Transdermal anaesthesia with lidocaine nano-formulation pretreated with low-frequency ultrasound in rats model.

Rapid local transdermal anaesthetic is desirable in clinic. In this paper, lidocaine loaded poly(epsilon-caprolactone)-poly(ethylene glycol)-poly(epsilon-caprolactone) (PCL-PEG-PCL) nanoparticles were prepared, and a novel transdermal lidocaine formulation: lidocaine loaded PCL-PEG-PCL nanoparticles in F127 hydrogel (Nano-Lido Gel), was demonstrated.

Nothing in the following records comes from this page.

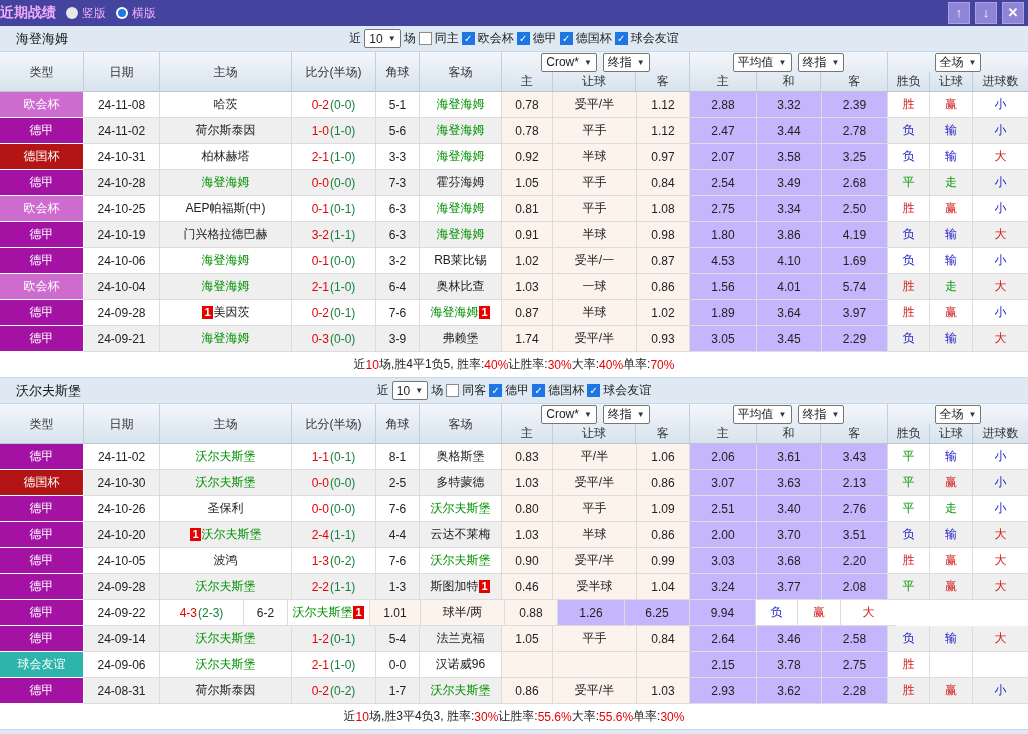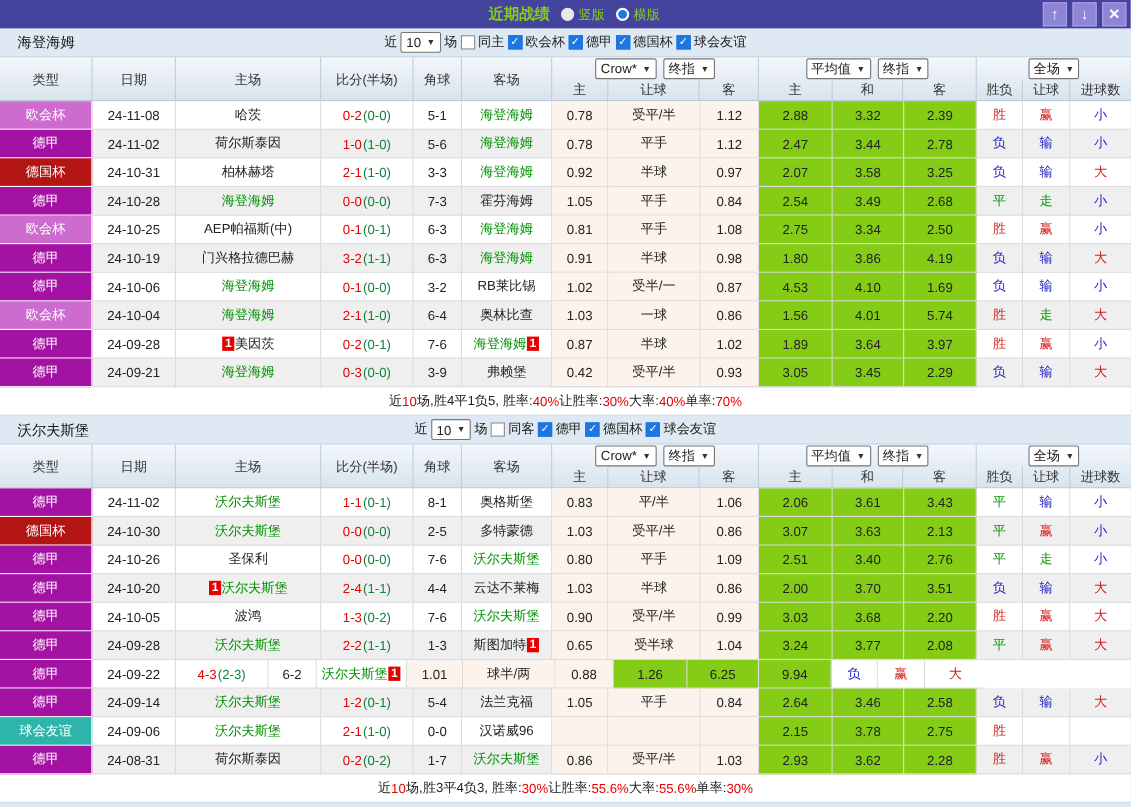--- a/index.html
+++ b/index.html
@@ -11,23 +11,22 @@
     font-size:12px; color:#222;
     overflow:hidden;
   }
   
   .titlebar {
     height:26px; background:#44449f;
     display:flex; align-items:center; position:relative;
   }
   .tb-center {
     position:absolute; left:0; right:0; top:0; bottom:0;
-    display:flex; align-items:center; justify-content:center; gap:10px;
-    color:#84cc16;
-    padding-left:16px;
+    display:flex; align-items:center; justify-content:flex-start; gap:10px;
+    color:#f0abfc;
   }
   .tb-title { font-weight:bold; font-size:14px; }
   .tb-radio { display:inline-flex; align-items:center; gap:4px; cursor:pointer; }
   .radio-dot { width:12px; height:12px; border-radius:50%; background:#e8e8e8; display:inline-block; position:relative; }
   .radio-dot.sel { background:#fff; }
   .radio-dot.sel::after { content:""; position:absolute; left:2px; top:2px; right:2px; bottom:2px; border-radius:50%; background:#1d79e7; }
   .tb-buttons { position:absolute; right:4px; top:2px; display:flex; gap:5px; }
   .tbtn {
     width:22px; height:22px; background:#8f85d6; border:1px solid #aaa2e2;
     color:#fff; font-weight:bold; font-size:13px; line-height:20px; text-align:center;
@@ -75,21 +74,21 @@
   .trow { height:26px; display:flex; background:#fff; }
   .trow.even { background:#efefef; }
   .tcell {
     display:flex; align-items:center; justify-content:center;
     border-right:1px solid #dcdcdc; border-bottom:1px solid #dcdcdc;
     overflow:hidden; white-space:nowrap;
   }
   .tcell:last-child { border-right:none; }
   .typecell { color:#fff; border-bottom:1px solid #fff; border-right:1px solid #fff; }
   .cream { background:#fbf3ec; }
-  .lblue { background:#84cc16; }
+  .lblue { background:#c4b5fd; }
   .green-team { color:#009100; }
   .ft { color:#e60000; }
   .ht { color:#15803d; margin-left:1px; }
   .rc {
     display:inline-block; background:#e80000; color:#fff; font-size:11px;
     line-height:13px; padding:0 2px; margin:0 1px; font-weight:bold;
   }
   
   .summary {
     height:26px; display:flex; align-items:center; justify-content:center;
@@ -425,21 +424,21 @@
           <span class="green-team">海登海姆</span>
         </div>
         <div class="tcell w3">
           <span class="ft">0-3</span>
           <span class="ht">(0-0)</span>
         </div>
         <div class="tcell w4">3-9</div>
         <div class="tcell w5">
           <span>弗赖堡</span>
         </div>
-        <div class="tcell cream w6">0.42</div>
+        <div class="tcell cream w6">1.74</div>
         <div class="tcell cream w7">受平/半</div>
         <div class="tcell cream w8">0.93</div>
         <div class="tcell lblue w9">3.05</div>
         <div class="tcell lblue w10">3.45</div>
         <div class="tcell lblue w11">2.29</div>
         <div class="tcell w12" style="color: rgb(34, 34, 204);">负</div>
         <div class="tcell w13" style="color: rgb(34, 34, 204);">输</div>
         <div class="tcell w14" style="color: rgb(210, 31, 31);">大</div>
       </div>
       <div class="summary">
@@ -657,21 +656,21 @@
         </div>
         <div class="tcell w3">
           <span class="ft">2-2</span>
           <span class="ht">(1-1)</span>
         </div>
         <div class="tcell w4">1-3</div>
         <div class="tcell w5">
           <span>斯图加特</span>
           <span class="rc">1</span>
         </div>
-        <div class="tcell cream w6">0.65</div>
+        <div class="tcell cream w6">0.46</div>
         <div class="tcell cream w7">受半球</div>
         <div class="tcell cream w8">1.04</div>
         <div class="tcell lblue w9">3.24</div>
         <div class="tcell lblue w10">3.77</div>
         <div class="tcell lblue w11">2.08</div>
         <div class="tcell w12" style="color: rgb(10, 154, 10);">平</div>
         <div class="tcell w13" style="color: rgb(210, 31, 31);">赢</div>
         <div class="tcell w14" style="color: rgb(210, 31, 31);">大</div>
       </div>
       <div class="trow">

These lidocaine loaded PCL-PEG-PCL nanoparticles with mean particle size of ca. 200 nm had drug loading of about 40%. The efficiency of transdermal anaesthesia of four treatments: EMLA cream (E), Nano-Lido Gel (N), EMLA cream with brief focal ultrasound pretreatment (EU), and Nano-Lidocaine Gel with brief focal ultrasound pretreatment (NU), was evaluated by tail-flick latency test assay in rats. Results indicated that the topical anaesthesia onset time in NU was 5 times and 2.5 times shorter than that in E and EU. The efficiency of anaesthesia in NU, expressed as maximum possible effects (MPE) value, was significantly higher than that in other treatments. It provided a novel path to develop rapid transdermal anaesthesia by combination of ultrasound pretreatment and lidocaine nano-formulation based on polymeric nanoparticles.